## Provided entries
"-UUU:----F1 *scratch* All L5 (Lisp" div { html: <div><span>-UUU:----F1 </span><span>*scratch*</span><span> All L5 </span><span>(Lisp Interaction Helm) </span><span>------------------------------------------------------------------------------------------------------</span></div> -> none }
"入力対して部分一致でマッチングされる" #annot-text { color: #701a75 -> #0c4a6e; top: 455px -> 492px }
==
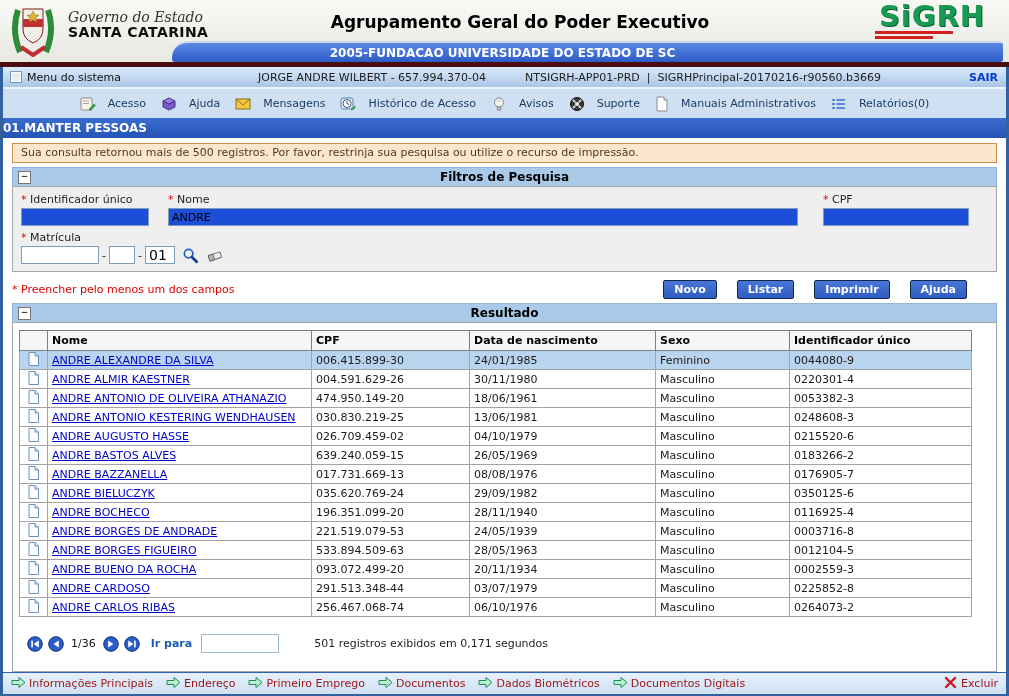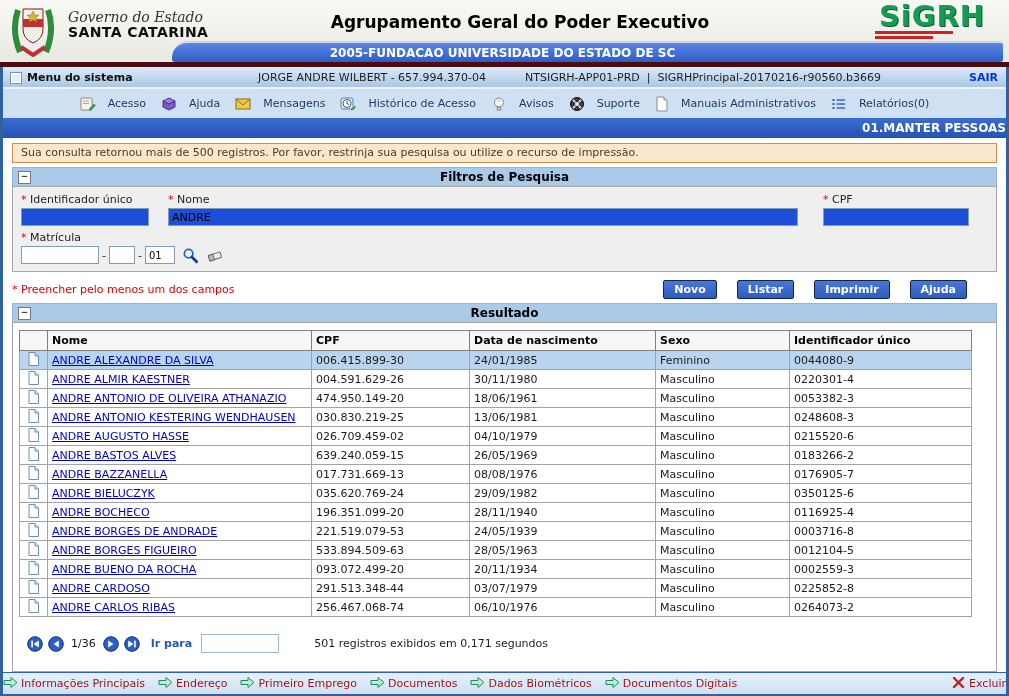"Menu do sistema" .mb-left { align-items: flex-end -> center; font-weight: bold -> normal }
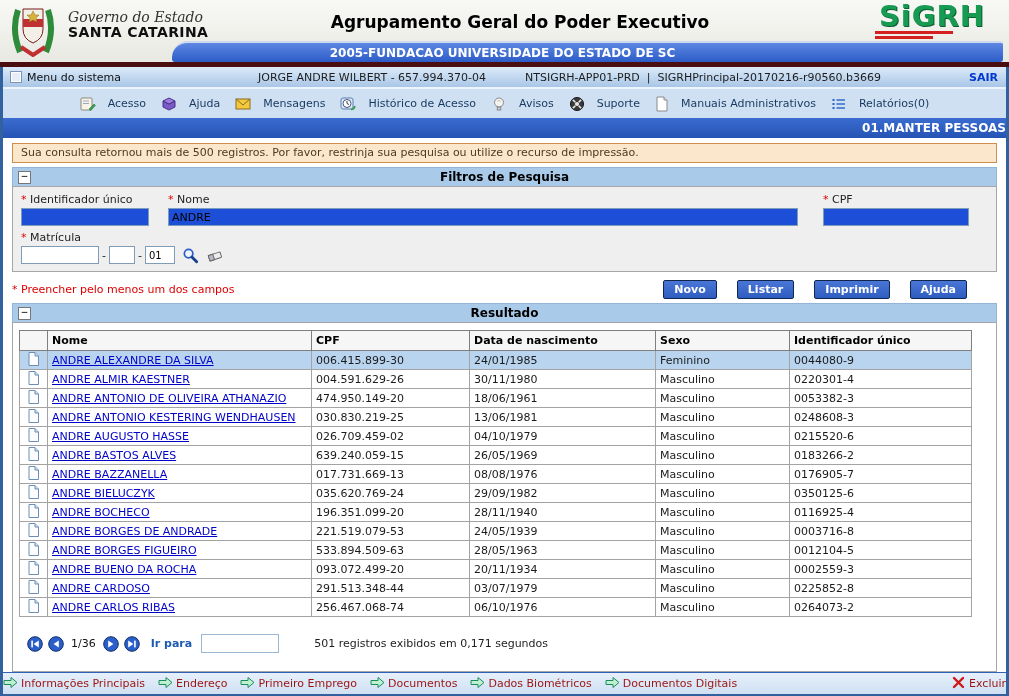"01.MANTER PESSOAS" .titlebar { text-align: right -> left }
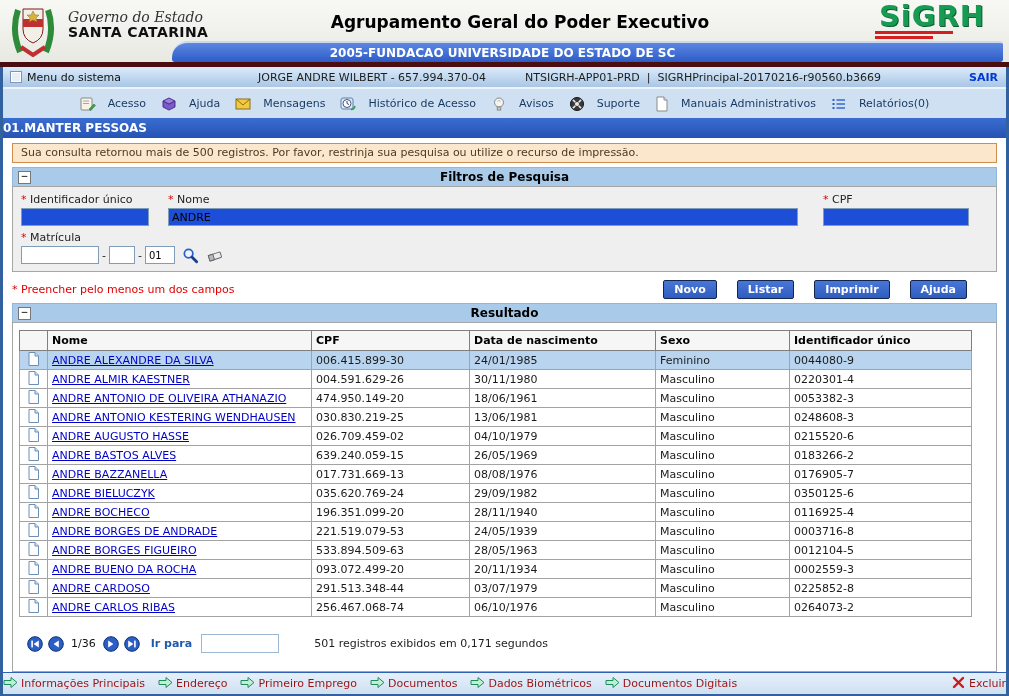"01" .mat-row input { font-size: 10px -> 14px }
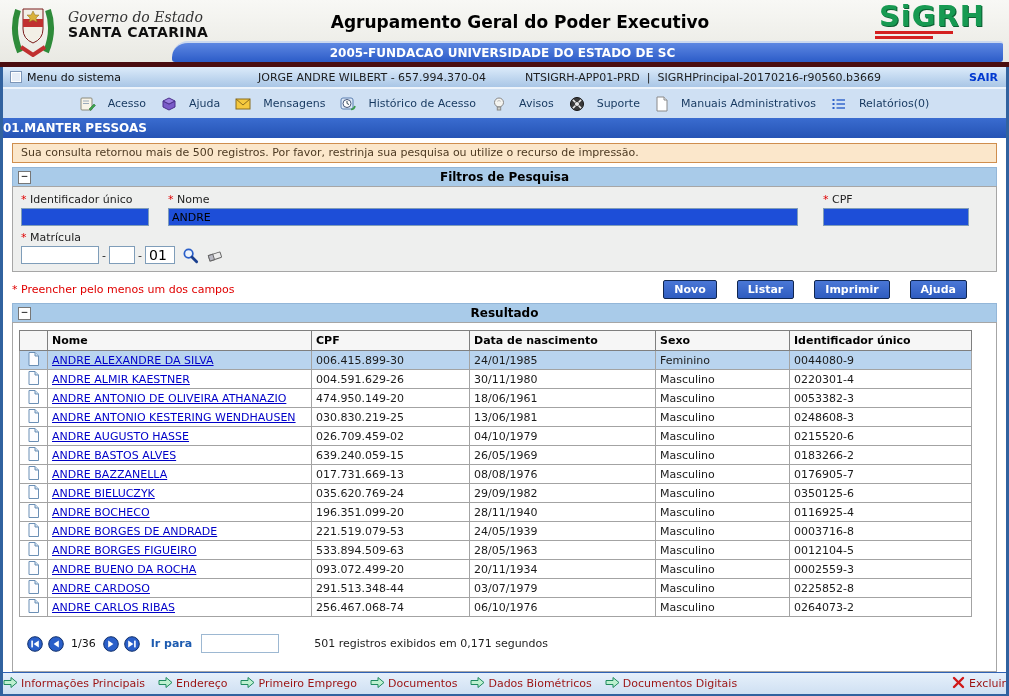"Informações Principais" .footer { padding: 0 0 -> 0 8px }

## Work instruction
Reproduce, character for character, only the lines of the preceding data that start at the line with "html: <div><span>-UUU:----F1 </span><span>*scratch*</span><span>" and end at the line with "color: #701a75 ->", both included.

## Expected answer
"-UUU:----F1 *scratch* All L5 (Lisp" div { html: <div><span>-UUU:----F1 </span><span>*scratch*</span><span> All L5 </span><span>(Lisp Interaction Helm) </span><span>------------------------------------------------------------------------------------------------------</span></div> -> none }
"入力対して部分一致でマッチングされる" #annot-text { color: #701a75 -> #0c4a6e; top: 455px -> 492px }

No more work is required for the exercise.